Of the entries below, restate word for word only the section that runs from the line with "- Córdoba: 8%" to the line with "- Cocineros, en general", counting both ends.

» **Source material**:
[Start of Attachment]

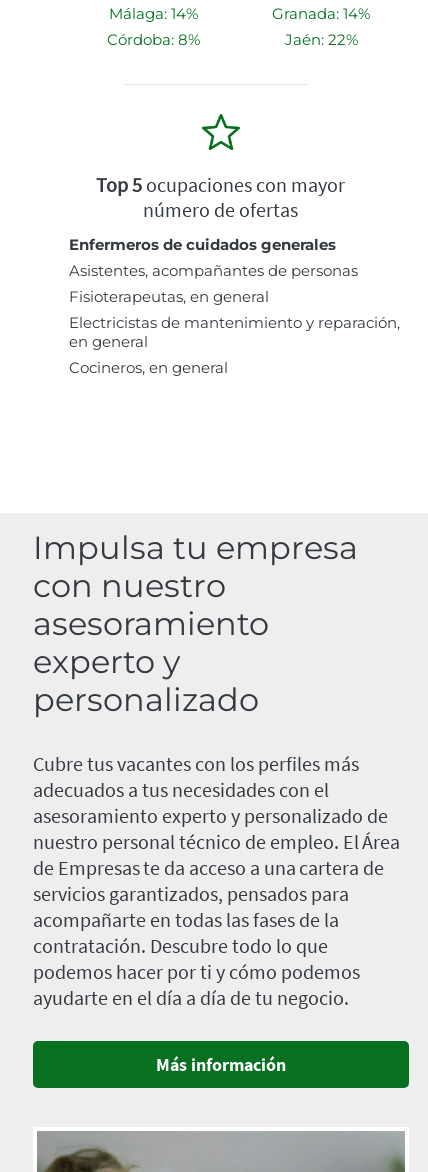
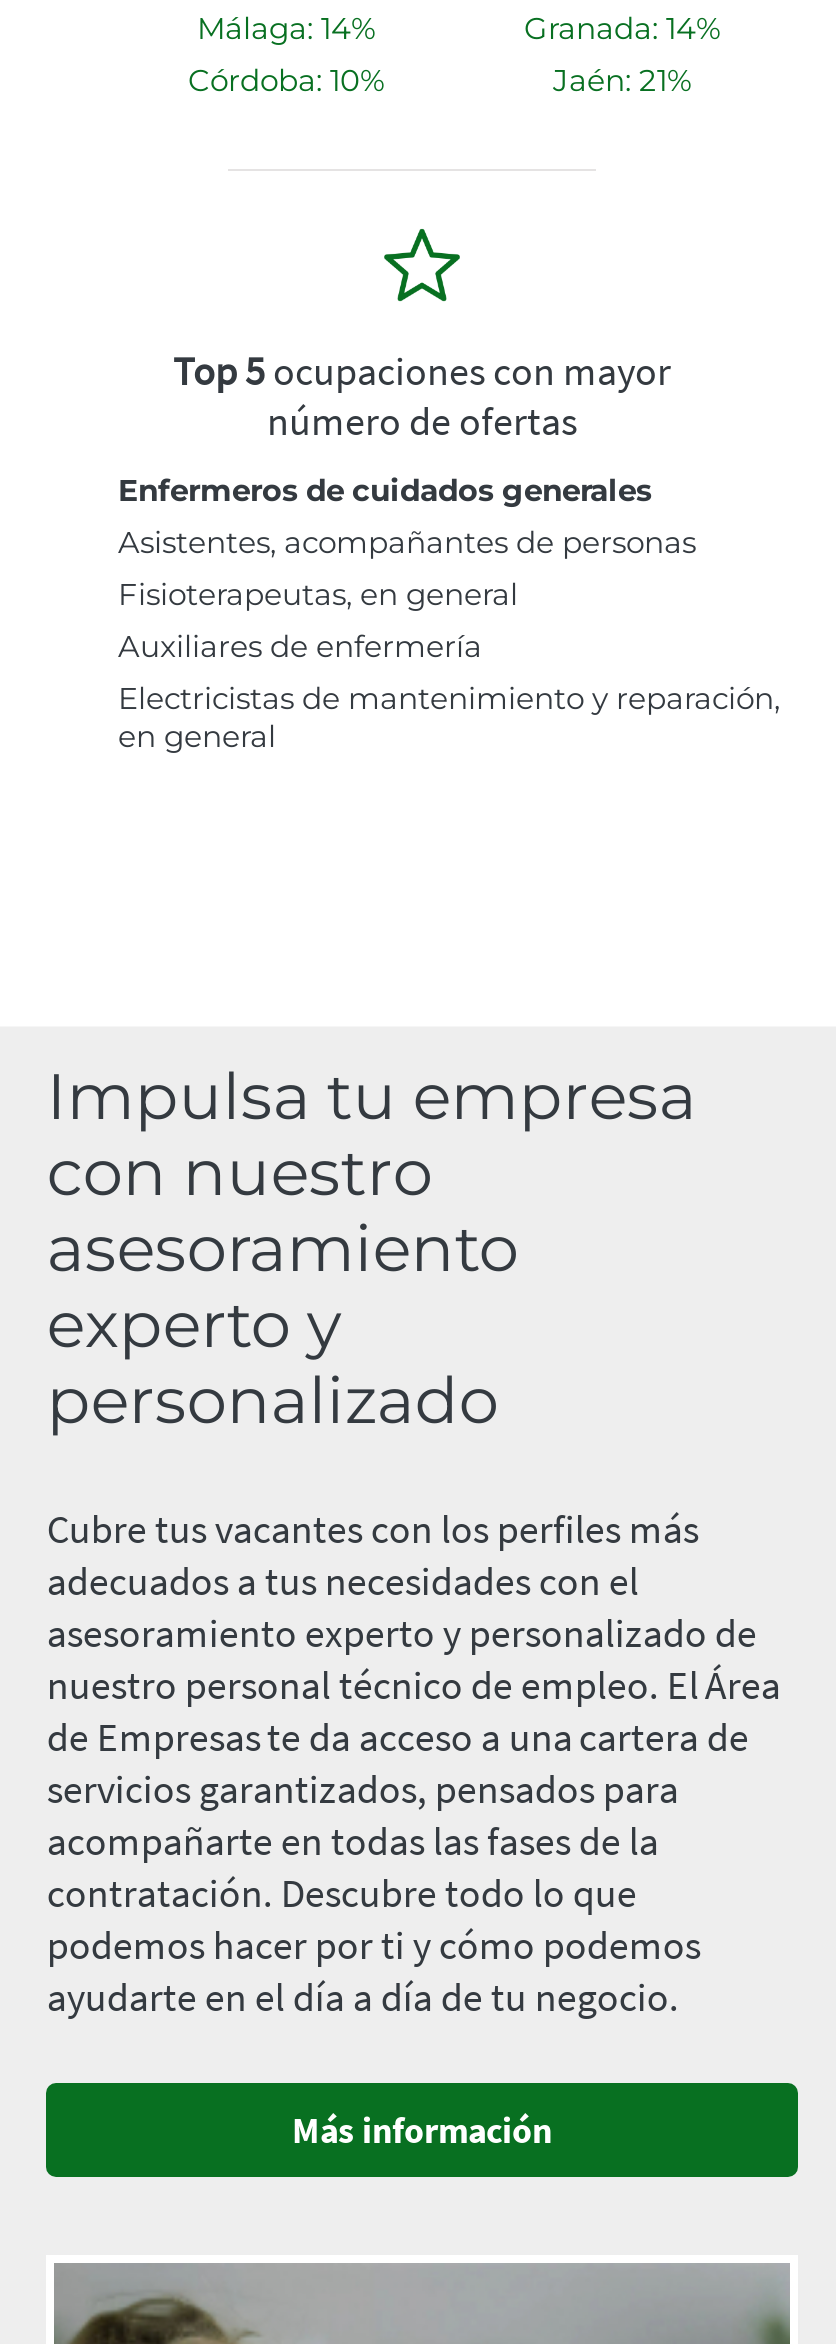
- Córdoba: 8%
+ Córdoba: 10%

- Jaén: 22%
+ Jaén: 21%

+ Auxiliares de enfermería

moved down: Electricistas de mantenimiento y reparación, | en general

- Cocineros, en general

[End of Attachment]
[Start of Attachment]

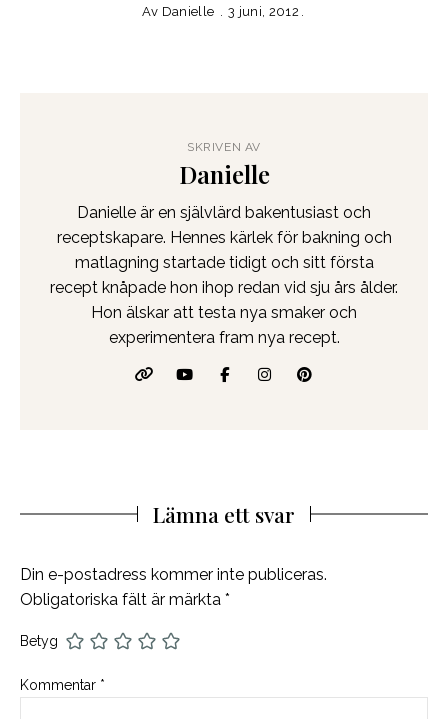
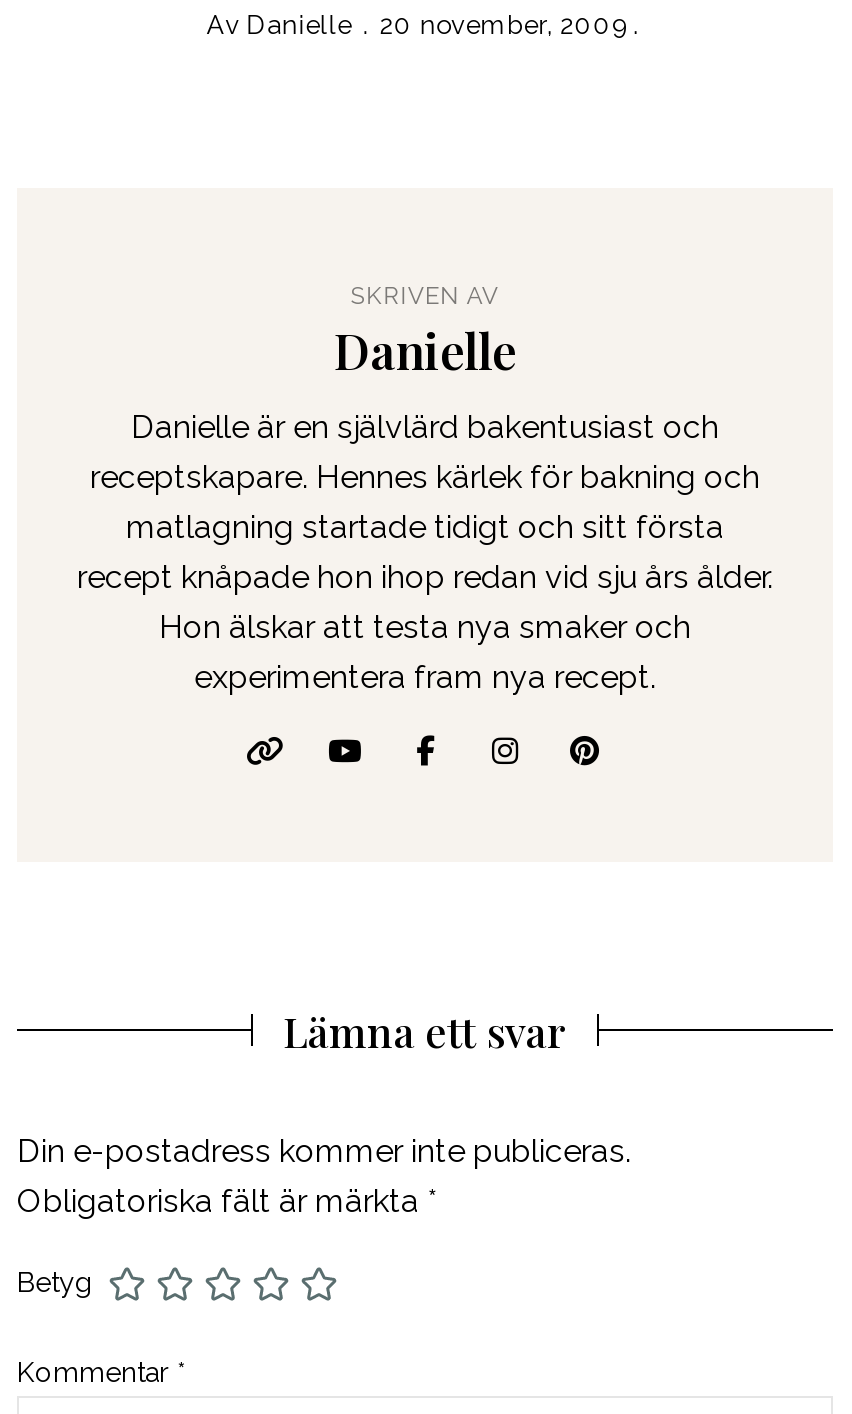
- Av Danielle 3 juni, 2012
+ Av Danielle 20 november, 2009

[End of Attachment]

» **Expected answer**:
- Córdoba: 8%
+ Córdoba: 10%

- Jaén: 22%
+ Jaén: 21%

+ Auxiliares de enfermería

moved down: Electricistas de mantenimiento y reparación, | en general

- Cocineros, en general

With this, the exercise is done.